**TASK DETAILS**
Your copy of the entries must be exact, and it must not include the pictures.

**MATERIAL FOR THIS TASK**
============================================================

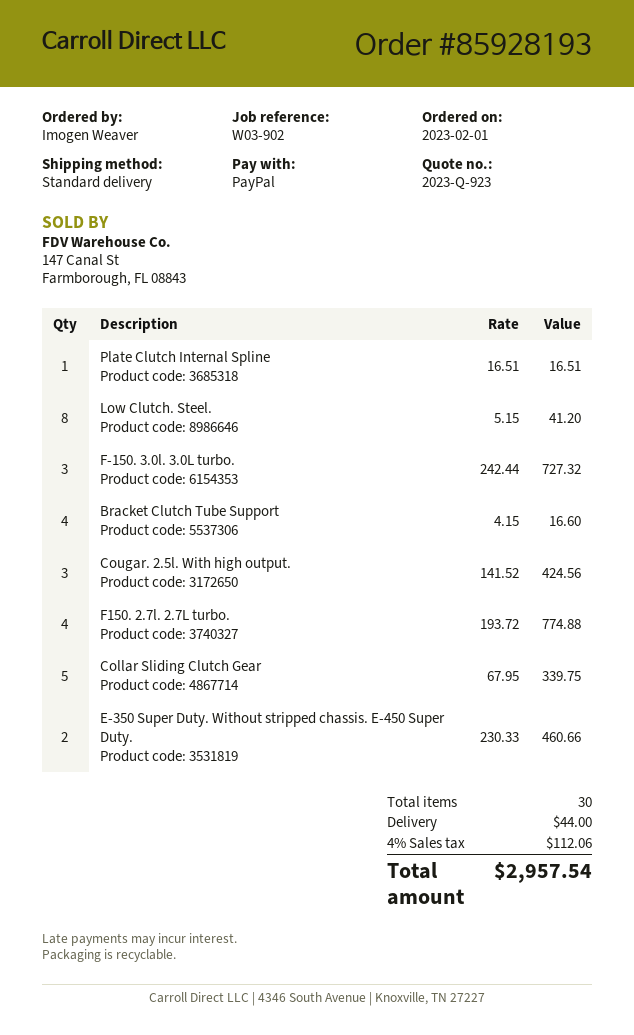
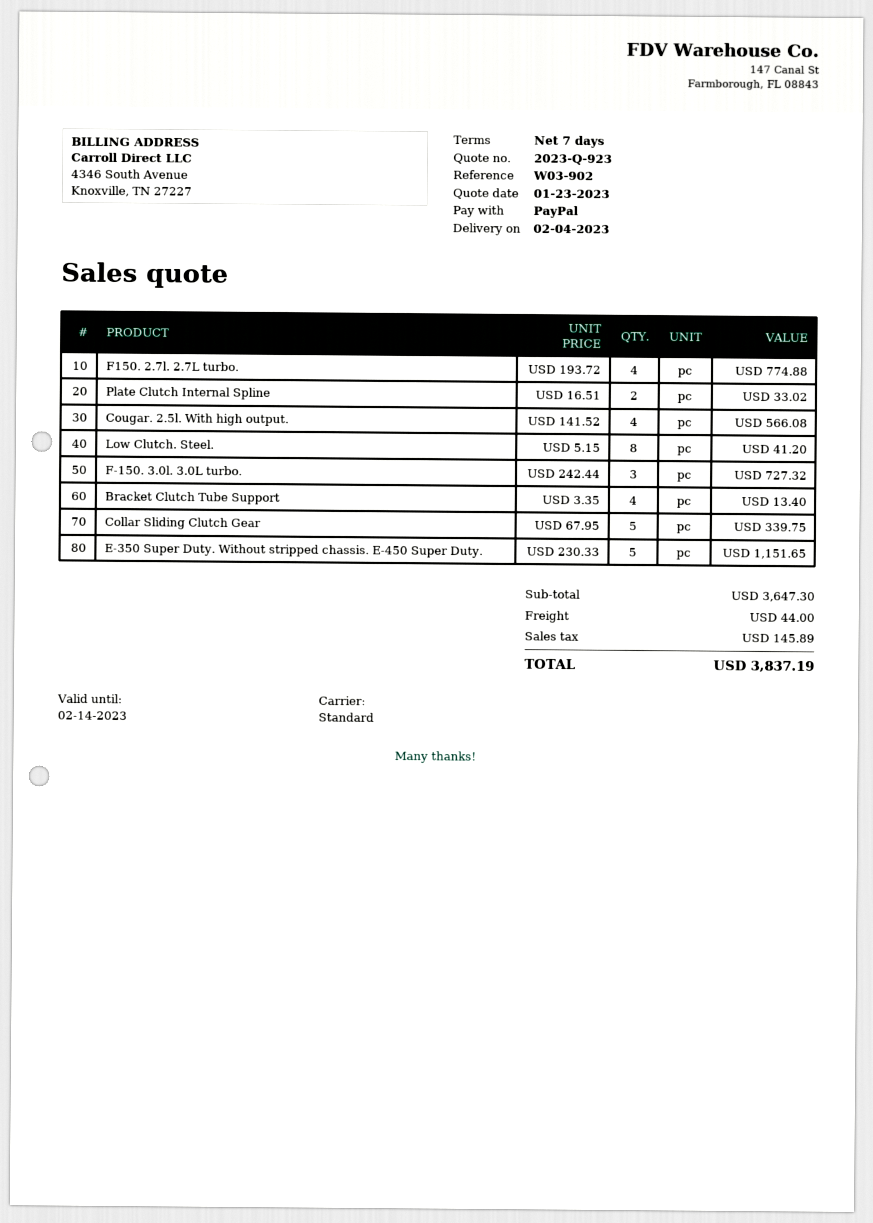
Plate Clutch Internal Spline: 1 x 16.51 = 16.51 -> 2 x 16.51 = 33.02
Bracket Clutch Tube Support: 4 x 4.15 = 16.60 -> 4 x 3.35 = 13.40
Cougar. 2.5l. With high output.: 3 x 141.52 = 424.56 -> 4 x 141.52 = 566.08
E-350 Super Duty. Without stripped chassis. E-450 Super Duty.: 2 x 230.33 = 460.66 -> 5 x 230.33 = 1151.65
tax: 112.06 -> 145.89
total: 2957.54 -> 3837.19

============================================================

**TASK SOLUTION**
Plate Clutch Internal Spline: 1 x 16.51 = 16.51 -> 2 x 16.51 = 33.02
Bracket Clutch Tube Support: 4 x 4.15 = 16.60 -> 4 x 3.35 = 13.40
Cougar. 2.5l. With high output.: 3 x 141.52 = 424.56 -> 4 x 141.52 = 566.08
E-350 Super Duty. Without stripped chassis. E-450 Super Duty.: 2 x 230.33 = 460.66 -> 5 x 230.33 = 1151.65
tax: 112.06 -> 145.89
total: 2957.54 -> 3837.19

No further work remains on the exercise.